ICE’s other contractors for the program include several military contractors, including Florida-based Bluehawk LLC and Virginia-based firms SOS International, Response AI Solutions and Constellis. The agency also hired several local private-eye firms, including Ohio-based Gravitas Investigations and Texas-based Fraud Inc.
Constellis, a successor firm to Erik Prince’s controversial private military contractor Blackwater, told The Post in a statement that its skip-tracing task order is “pending with the customer” for its subsidiary Omniplex.
“For more than 30 years, Omniplex has supported background investigations with detailed reports that enable agencies to make informed decisions,” Constellis said. “We leverage AI-driven queries and data source partnerships to rapidly validate information, ensuring accuracy, efficiency, and high confidence in reporting.”
Fraud Inc. referred questions to ICE. Bluehawk, SOS International, Response AI Solutions and Gravitas Investigations did not respond to requests for comment.
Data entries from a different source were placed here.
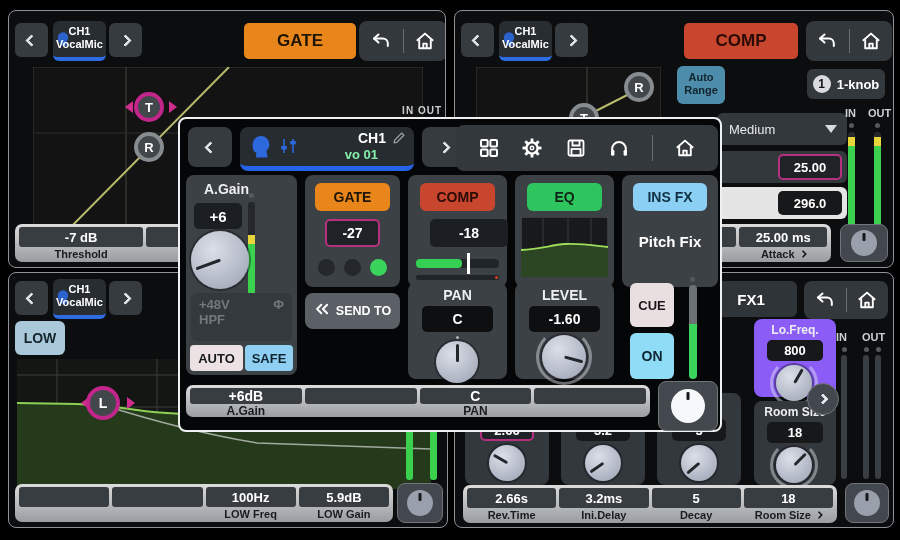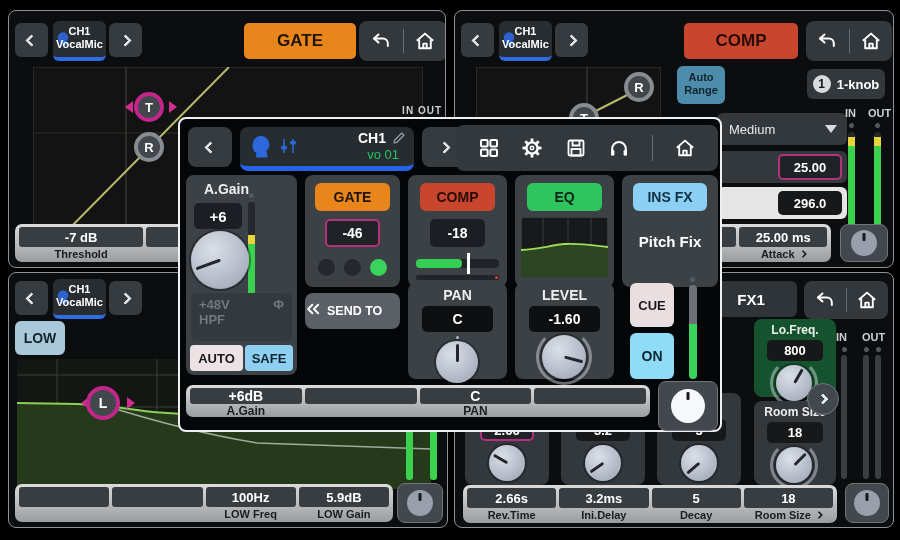--- a/index.html
+++ b/index.html
@@ -367,7 +367,7 @@
       <span class="abs" style="right:8px;top:4px"><svg viewBox="0 0 16 16" width="14" height="14" fill="none" stroke="#9ca2a8" stroke-width="1.4">
             <path d="M2.5 13.5l.4-2.9 8.2-8.2 2.5 2.5-8.2 8.2z"></path>
           </svg></span>
-      <span class="abs" style="right:15px;top:20px;color:#22c55e;font-weight:400;font-size:13px">vo 01</span>
+      <span class="abs" style="right:36px;top:20px;color:#86efac;font-weight:700;font-size:13px">vo 01</span>
     </div>
     <div class="navbtn" style="left:242px;top:8px;width:44px;height:40px;border-radius:8px">
         <span class="chv r"></span>

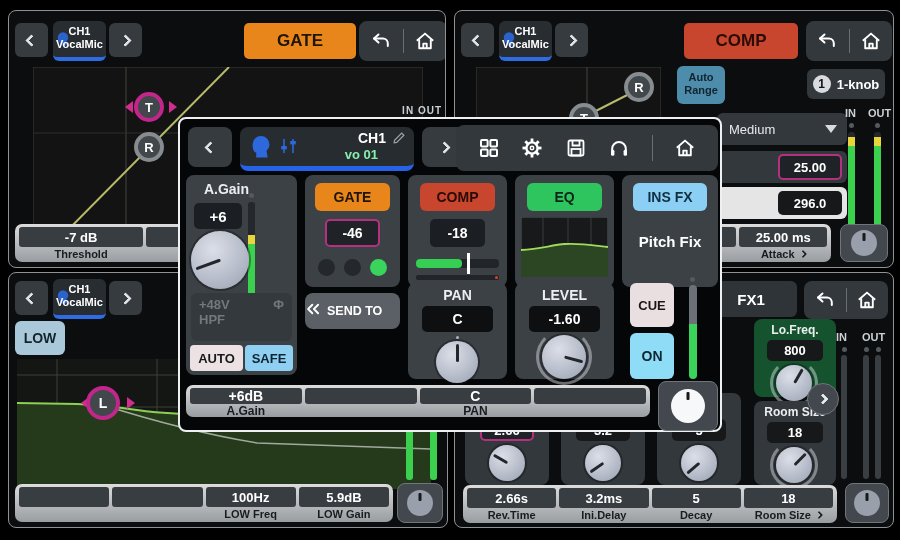--- a/index.html
+++ b/index.html
@@ -442,7 +442,7 @@
 
     <div class="card" style="left:125px;top:56px;width:95px;height:112px">
       <div class="pillbtn" style="left:10px;top:8px;width:75px;height:28px;background:#e8861c;color:#1e1505">GATE</div>
-      <div class="valbox mag" style="left:20px;top:44px;width:55px;height:28px;font-size:14px">-46</div>
+      <div class="valbox mag" style="left:20px;top:44px;width:55px;height:28px;font-size:14px">-27</div>
       <div class="abs" style="left:0;right:0;top:84px;display:flex;justify-content:center;gap:9px">
         <span class="dot"></span>
         <span class="dot"></span>

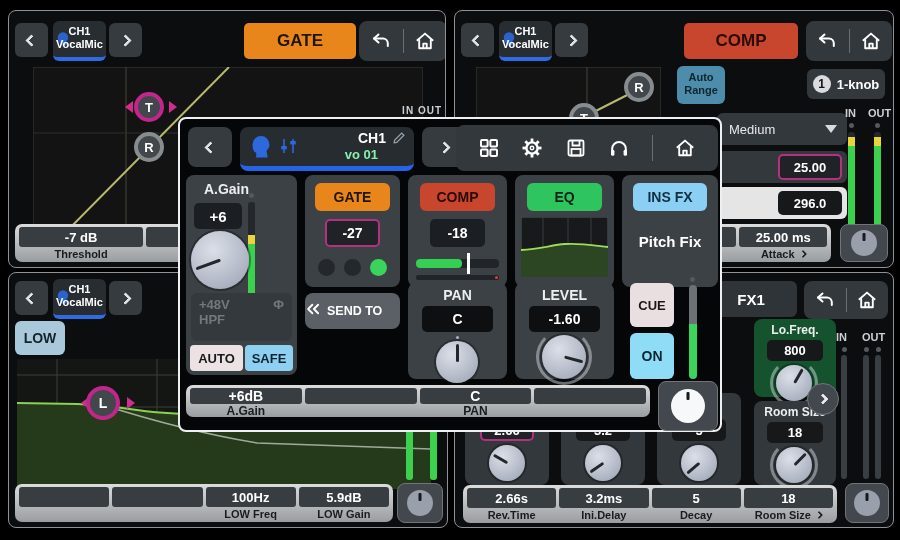--- a/index.html
+++ b/index.html
@@ -452,7 +452,7 @@
 
     <div class="card" style="left:228px;top:56px;width:99px;height:112px">
       <div class="pillbtn" style="left:12px;top:8px;width:75px;height:28px;background:#c8452e;color:#2a0c06">COMP</div>
-      <div class="valbox" style="left:22px;top:44px;width:55px;height:28px;font-size:14px">-18</div>
+      <div class="valbox" style="left:22px;top:44px;width:78px;height:28px;font-size:14px">-18</div>
       <div class="abs" style="left:8px;top:84px;width:83px;height:9px;background:#212428;border-radius:4px">
         <div class="abs" style="left:0;top:0;bottom:0;width:56%;background:#35cf53;border-radius:4px"></div>
         <div class="abs" style="left:62%;top:-6px;width:3px;height:21px;background:#fff"></div>

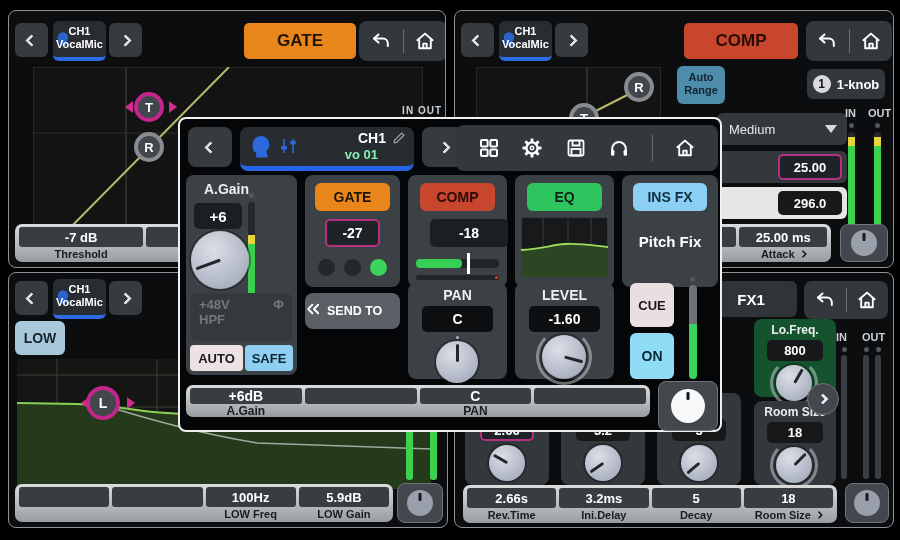--- a/index.html
+++ b/index.html
@@ -481,7 +481,7 @@
       <div class="lbl" style="left:0;right:0;top:58px;font-size:15px;color:#fff">Pitch Fix</div>
     </div>
 
-    <div class="abs" style="left:125px;top:174px;width:95px;height:36px;background:#5a6066;border-radius:8px;display:flex;align-items:center;justify-content:flex-start;gap:5px">
+    <div class="abs" style="left:125px;top:174px;width:95px;height:36px;background:#5a6066;border-radius:8px;display:flex;align-items:center;justify-content:center;gap:5px">
       <span><svg viewBox="0 0 22 18" width="17" height="14" fill="none" stroke="#fff" stroke-width="2.4" stroke-linecap="round" stroke-linejoin="round">
             <path d="M9.5 3.5 4 9l5.5 5.5"></path>
             <path d="M17 3.5 11.5 9l5.5 5.5"></path>

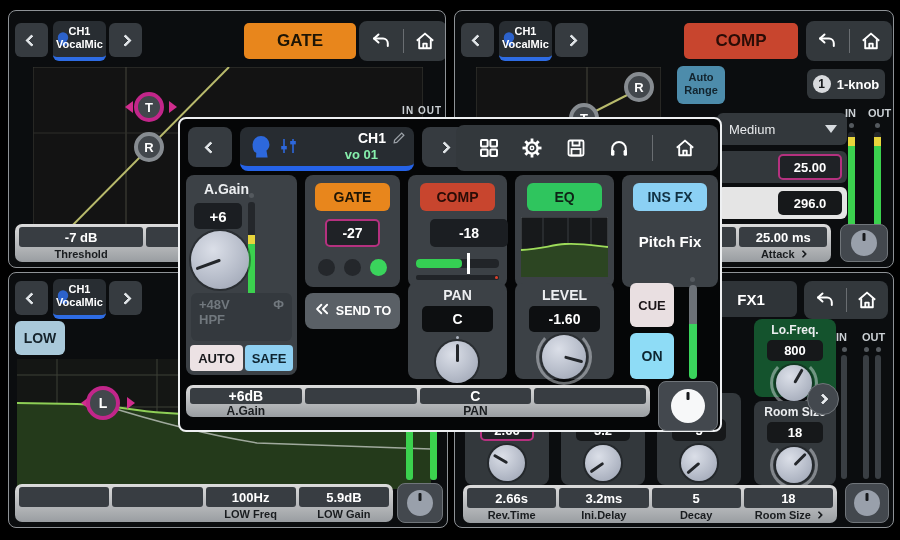--- a/index.html
+++ b/index.html
@@ -287,7 +287,7 @@
         </span>
     </div>
 
-    <div class="card" style="left:299px;top:46px;width:82px;height:78px;background:#14532d">
+    <div class="card" style="left:299px;top:46px;width:82px;height:78px;background:#8b5cf6">
       <div class="lbl" style="left:0;right:0;top:4px;font-size:12px">Lo.Freq.</div>
       <div class="valbox" style="left:13px;top:21px;width:56px;height:21px;font-size:13px;background:#16181a">800</div>
       <div class="knob ring" style="position:absolute;left:22px;top:46px;width:36px;height:36px;--a:-150deg"></div>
Another skip-tracing contractor, the Geo Group, also operates ICE detention centers. It referred questions from The Post to ICE but earlier issued a press release saying that a skip-tracing contract of its wholly owned subsidiary BI Incorporated began Dec. 16 and would bring in an estimated $121 million in revenue over two years.
“The expansion of our services addressing the non detained docket through this new contract is a testament to the high-quality solutions BI has provided to ICE for more than 21 years,” Geo Group executive chairman George Zoley said in the statement.
None of the 14 contractors were willing to share details with The Post about what surveillance technologies they planned to use or what their protocols would be for staffers carrying out on-the-ground tailing. The Intercept and 404 Media have previously reported on some details of the program.
While ICE originally set a cap of $180 million for the program budget over two years, the agency lifted the ceiling in November. The agency told prospective contractors in the written Q&A in November that the “chain of command” between the agency and the vendors “will be established post award.”
When one contractor asked in the Q&A if there are restrictions to their covert surveillance activities, ICE left much up to the companies. “It is incumbent upon the vendor to determine how best to meet the Government’s needs and requirements” it said. “Vendors must comply with all federal, state, and local requirements and certifications as a part of this contract. Vendors are not government agents nor is there any implied or actual designation of legal authority.”